PROBLEM TO WORK ON: Copy out the lines below that hold the word "Interactions".

ENTRIES SHOWN:
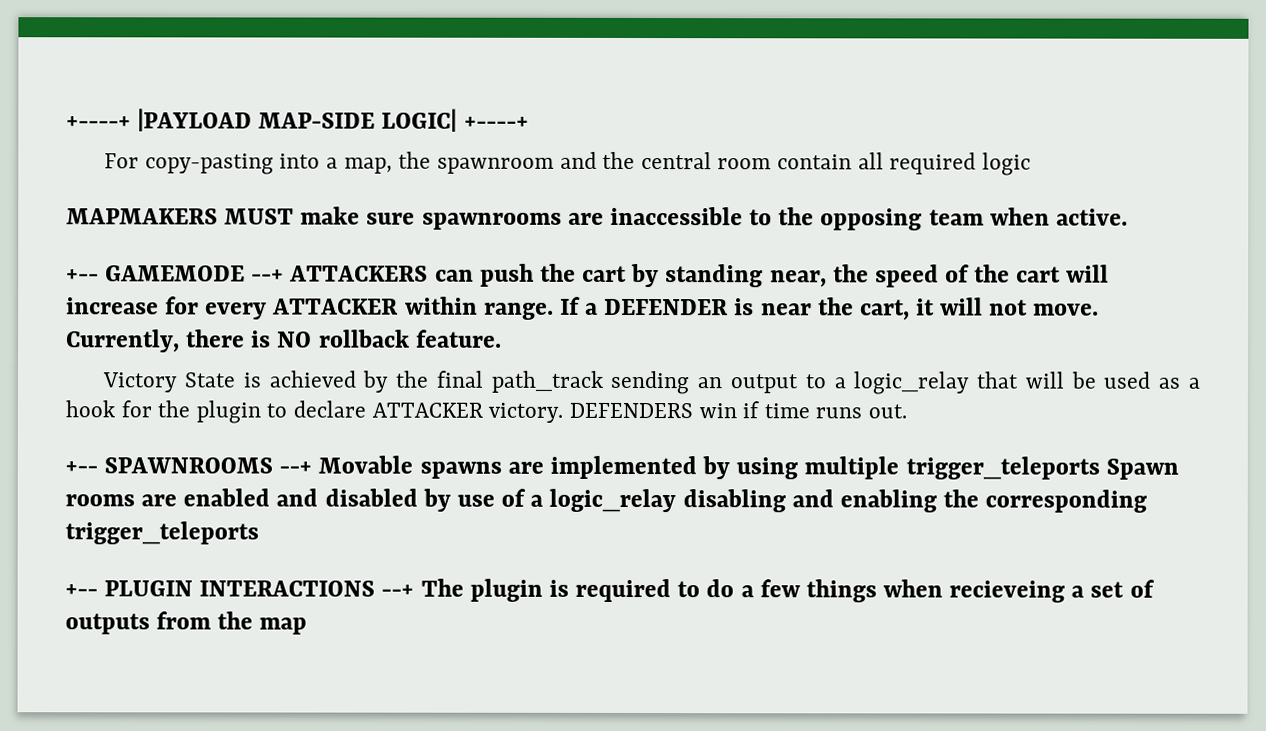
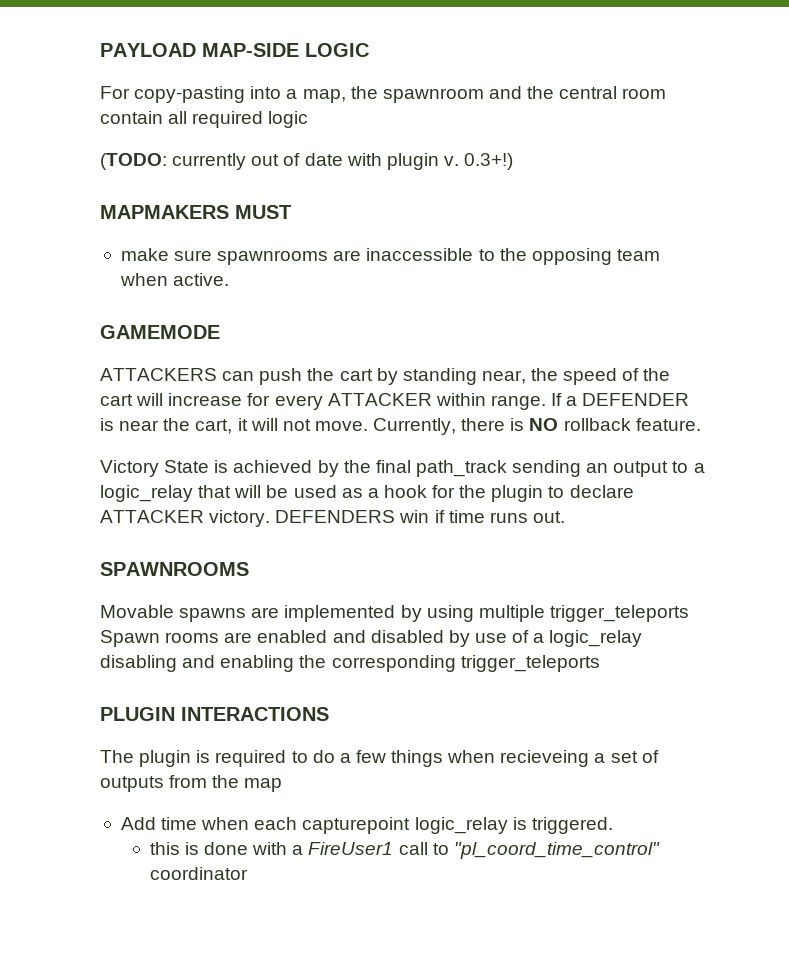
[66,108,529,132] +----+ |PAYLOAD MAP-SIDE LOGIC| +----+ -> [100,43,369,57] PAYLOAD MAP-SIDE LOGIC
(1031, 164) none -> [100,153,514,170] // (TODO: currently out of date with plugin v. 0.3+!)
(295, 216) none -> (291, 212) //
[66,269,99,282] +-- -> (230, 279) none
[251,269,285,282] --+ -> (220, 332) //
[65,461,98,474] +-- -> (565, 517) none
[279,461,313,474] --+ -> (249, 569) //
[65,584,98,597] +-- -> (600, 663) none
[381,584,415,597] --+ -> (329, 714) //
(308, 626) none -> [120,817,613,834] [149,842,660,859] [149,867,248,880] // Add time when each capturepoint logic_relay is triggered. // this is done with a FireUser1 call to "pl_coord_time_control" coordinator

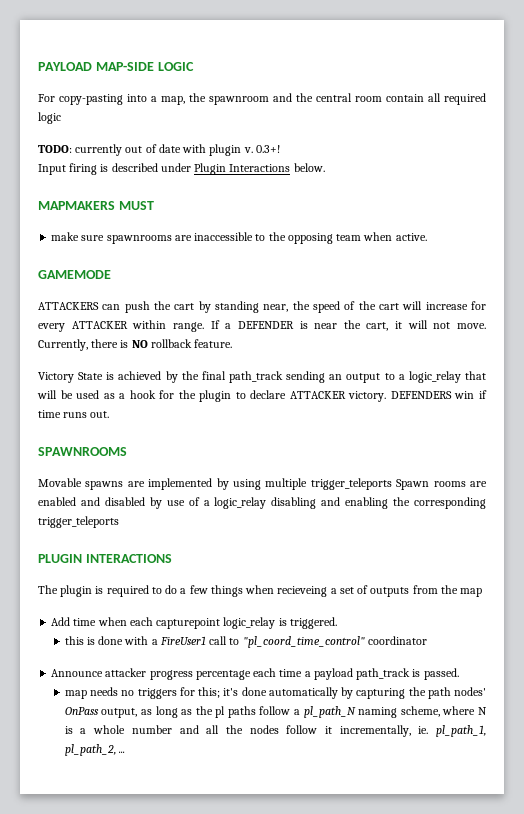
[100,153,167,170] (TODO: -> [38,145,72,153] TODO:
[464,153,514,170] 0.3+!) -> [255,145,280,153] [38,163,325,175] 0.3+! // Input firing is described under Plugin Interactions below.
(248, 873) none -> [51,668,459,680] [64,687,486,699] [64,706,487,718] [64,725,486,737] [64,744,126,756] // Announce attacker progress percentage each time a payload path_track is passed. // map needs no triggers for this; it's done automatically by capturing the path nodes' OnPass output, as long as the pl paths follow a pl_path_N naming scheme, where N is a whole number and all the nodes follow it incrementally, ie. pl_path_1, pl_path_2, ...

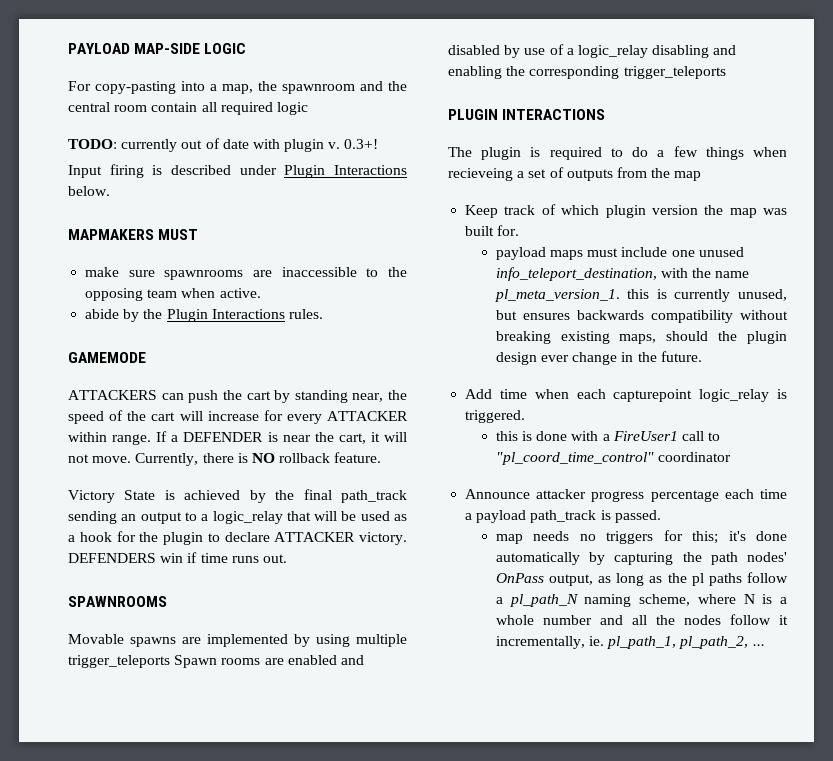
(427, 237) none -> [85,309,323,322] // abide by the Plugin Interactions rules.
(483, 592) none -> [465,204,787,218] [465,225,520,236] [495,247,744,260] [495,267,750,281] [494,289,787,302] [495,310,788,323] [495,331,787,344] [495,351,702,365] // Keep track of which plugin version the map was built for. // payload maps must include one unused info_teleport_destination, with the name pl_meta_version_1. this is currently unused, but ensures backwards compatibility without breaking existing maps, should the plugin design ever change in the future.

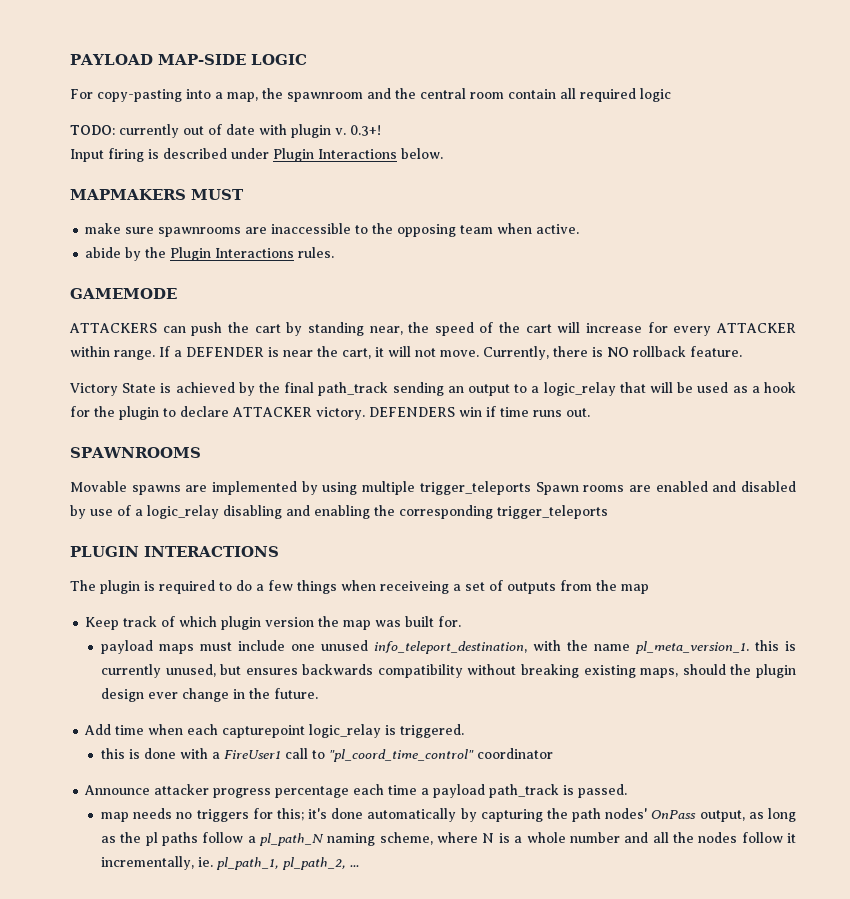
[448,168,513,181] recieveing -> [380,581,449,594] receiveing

SOLUTION TO THIS TASK:
[464,153,514,170] 0.3+!) -> [255,145,280,153] [38,163,325,175] 0.3+! // Input firing is described under Plugin Interactions below.
(427, 237) none -> [85,309,323,322] // abide by the Plugin Interactions rules.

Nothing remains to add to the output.